What is required: Would you please set down the data again exactly as given, excluding the pictures?

Recorded information:
- Opening Delimiter -

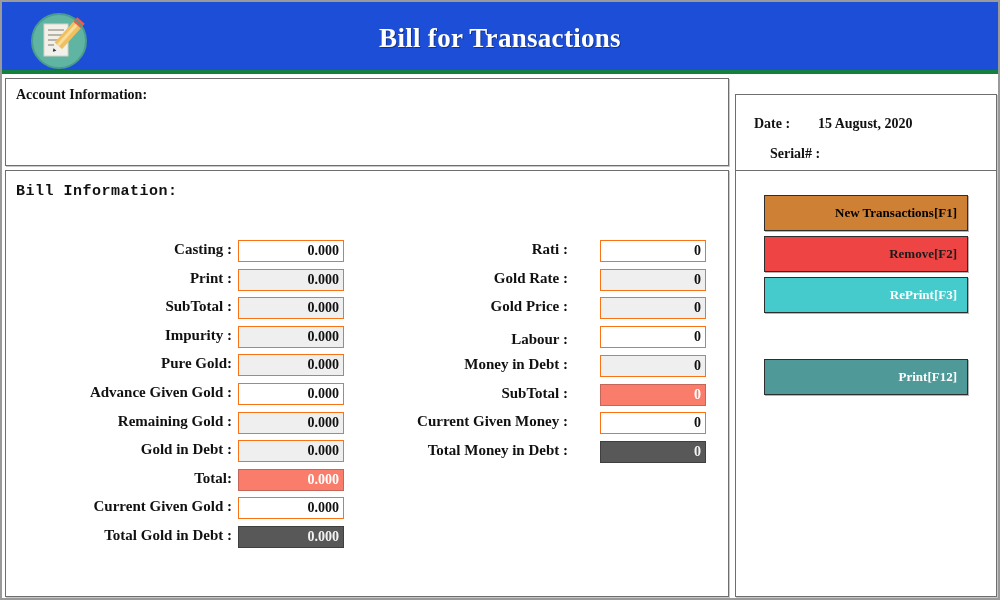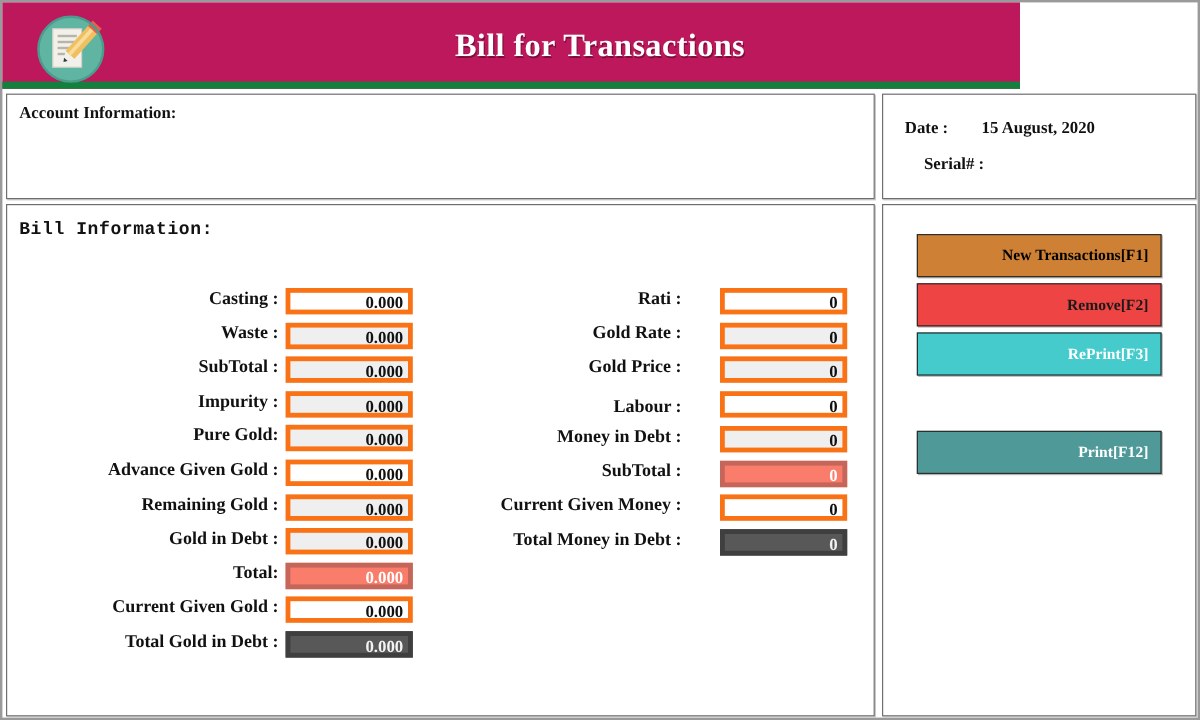--- a/index.html
+++ b/index.html
@@ -26,10 +26,10 @@
   .header {
     position: absolute;
     left: 0; top: 0;
-    width: 848px;
+    width: 996px;
     height: 72px;
-    background: #be185d;
-    border-bottom: 6px solid #15803d;
+    background: #1d4ed8;
+    border-bottom: 4px solid #15803d;
     box-sizing: border-box;
   }
   .app-icon {

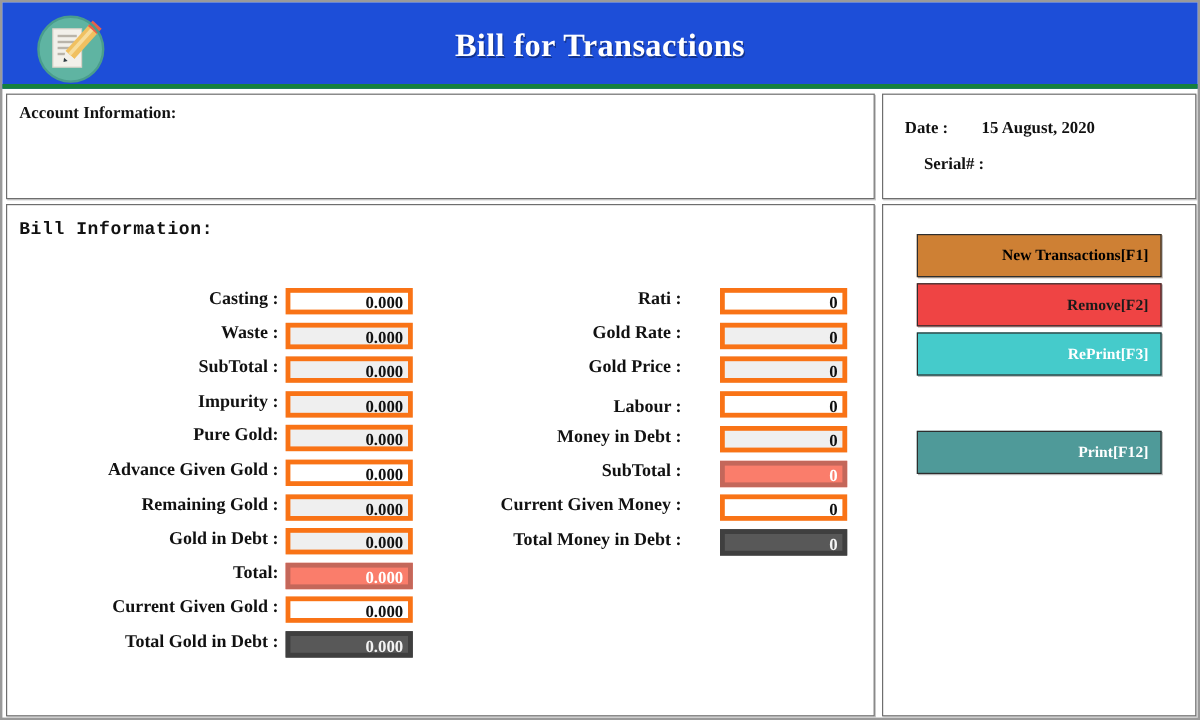--- a/index.html
+++ b/index.html
@@ -60,7 +60,7 @@
   }
   #panel-account { left: 3px;   top: 76px;  width: 724px; height: 88px; }
   #panel-bill    { left: 3px;   top: 168px; width: 724px; height: 427px; }
-  #panel-date    { left: 733px; top: 76px;  width: 262px; height: 88px; }
+  #panel-date    { left: 733px; top: 92px;  width: 262px; height: 88px; }
   #panel-actions { left: 733px; top: 168px; width: 262px; height: 427px; }
 
   .section-title {

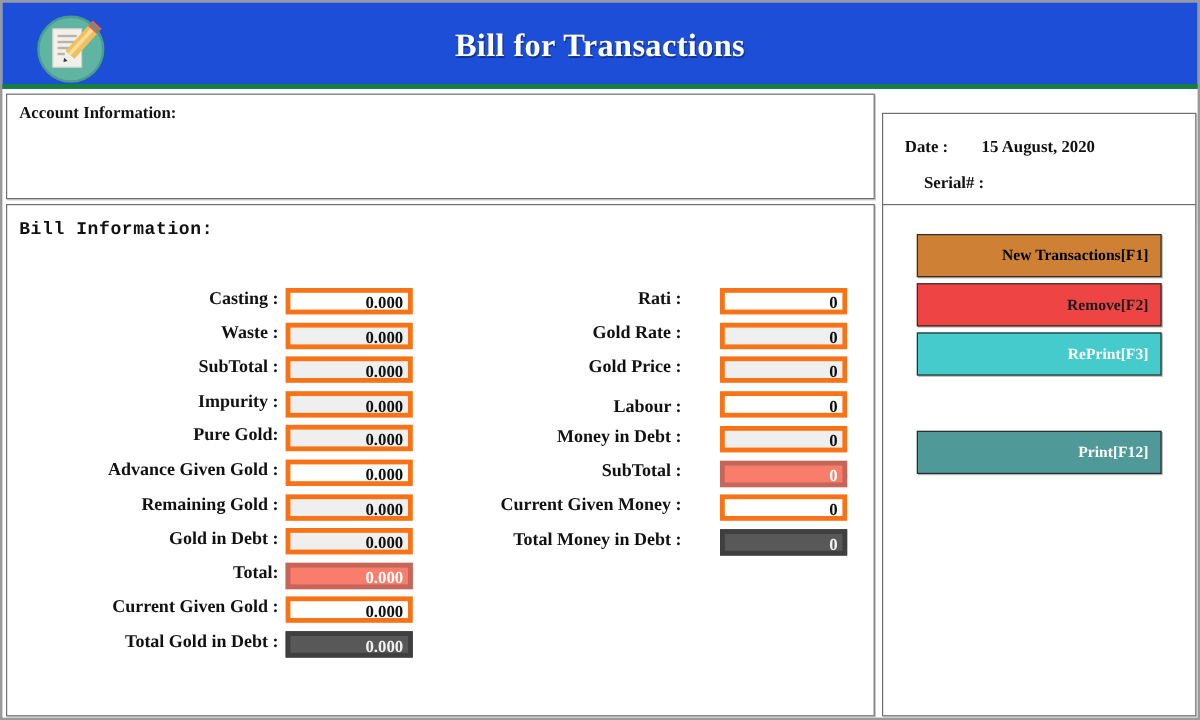--- a/index.html
+++ b/index.html
@@ -93,7 +93,7 @@
   .fld {
     position: absolute;
     box-sizing: border-box;
-    border: 4px solid #f97316;
+    border: 1px solid #f97316;
     background: #ffffff;
     color: #111111;
     font-size: 14px;

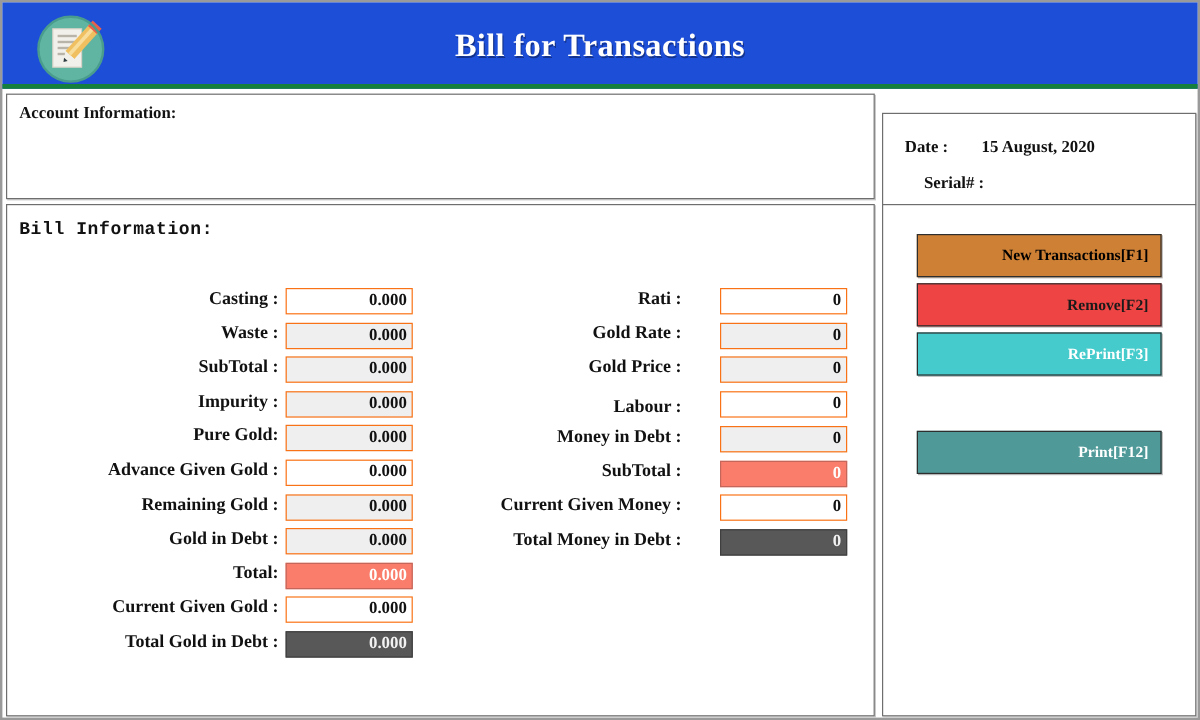--- a/index.html
+++ b/index.html
@@ -250,7 +250,7 @@
     <div id="bill-left-col">
         <div class="lbl" style="left: 10px; top: 70px; width: 216px;">Casting :</div>
         <div class="fld plain" style="left: 232px; top: 69px; width: 106px;">0.000</div>
-        <div class="lbl" style="left: 10px; top: 98.6px; width: 216px;">Waste :</div>
+        <div class="lbl" style="left: 10px; top: 98.6px; width: 216px;">Print :</div>
         <div class="fld ro" style="left: 232px; top: 97.6px; width: 106px;">0.000</div>
         <div class="lbl" style="left: 10px; top: 127.2px; width: 216px;">SubTotal :</div>
         <div class="fld ro" style="left: 232px; top: 126.2px; width: 106px;">0.000</div>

- Closing Delimiter -

Result of the task:
--- a/index.html
+++ b/index.html
@@ -26,10 +26,10 @@
   .header {
     position: absolute;
     left: 0; top: 0;
-    width: 848px;
+    width: 996px;
     height: 72px;
-    background: #be185d;
-    border-bottom: 6px solid #15803d;
+    background: #1d4ed8;
+    border-bottom: 4px solid #15803d;
     box-sizing: border-box;
   }
   .app-icon {

--- a/index.html
+++ b/index.html
@@ -60,7 +60,7 @@
   }
   #panel-account { left: 3px;   top: 76px;  width: 724px; height: 88px; }
   #panel-bill    { left: 3px;   top: 168px; width: 724px; height: 427px; }
-  #panel-date    { left: 733px; top: 76px;  width: 262px; height: 88px; }
+  #panel-date    { left: 733px; top: 92px;  width: 262px; height: 88px; }
   #panel-actions { left: 733px; top: 168px; width: 262px; height: 427px; }
 
   .section-title {

--- a/index.html
+++ b/index.html
@@ -93,7 +93,7 @@
   .fld {
     position: absolute;
     box-sizing: border-box;
-    border: 4px solid #f97316;
+    border: 1px solid #f97316;
     background: #ffffff;
     color: #111111;
     font-size: 14px;

--- a/index.html
+++ b/index.html
@@ -250,7 +250,7 @@
     <div id="bill-left-col">
         <div class="lbl" style="left: 10px; top: 70px; width: 216px;">Casting :</div>
         <div class="fld plain" style="left: 232px; top: 69px; width: 106px;">0.000</div>
-        <div class="lbl" style="left: 10px; top: 98.6px; width: 216px;">Waste :</div>
+        <div class="lbl" style="left: 10px; top: 98.6px; width: 216px;">Print :</div>
         <div class="fld ro" style="left: 232px; top: 97.6px; width: 106px;">0.000</div>
         <div class="lbl" style="left: 10px; top: 127.2px; width: 216px;">SubTotal :</div>
         <div class="fld ro" style="left: 232px; top: 126.2px; width: 106px;">0.000</div>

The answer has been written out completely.